Fifty Words for Rain   Asha Lemmie, 2020 Penguin Publishing 464 pp. ISBN-13: 9781524746360  Summary From debut author Asha Lemmie, a sweeping, heartrending coming-of-age novel about a young woman's quest for acceptance in post-World War II Japan . Kyoto, Japan, 1948. "Do not question. Do not fight. Do not resist." Such is eight-year-old Noriko "Nori" Kamiza’s first lesson.

—She will not question why her mother abandoned her with only these final words. —She will not fight her confinement to the attic of her grandparents’ imperial estate. —She will not resist the scalding chemical baths she receives daily to lighten her skin.

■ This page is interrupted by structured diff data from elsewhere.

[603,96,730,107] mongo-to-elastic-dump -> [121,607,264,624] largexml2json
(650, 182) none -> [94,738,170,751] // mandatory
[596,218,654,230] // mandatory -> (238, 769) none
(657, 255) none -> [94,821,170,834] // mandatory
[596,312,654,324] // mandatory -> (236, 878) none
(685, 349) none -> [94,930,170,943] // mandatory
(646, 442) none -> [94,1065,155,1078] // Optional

The child of a married Japanese aristocrat and her African American GI lover, Nori is an outsider from birth. Her grandparents take her in, only to conceal her, fearful of a stain on the royal pedigree that they are desperate to uphold in a changing Japan. Obedient to a fault, Nori accepts her solitary life, despite her natural intellect and curiosity. But when chance brings her older half-brother, Akira, to the estate that is his inheritance and destiny, Nori finds in him an unlikely ally with whom she forms a powerful bond—a bond their formidable grandparents cannot allow and that will irrevocably change the lives they were always meant to lead. Because now that Nori has glimpsed a world in which perhaps there is a place for her after all, she is ready to fight to be a part of it—a battle that just might cost her everything. Spanning decades and continents, Fifty Words for Rain is a dazzling epic about the ties that bind, the ties that give you strength, and what it means to be free. ( From the publisher .)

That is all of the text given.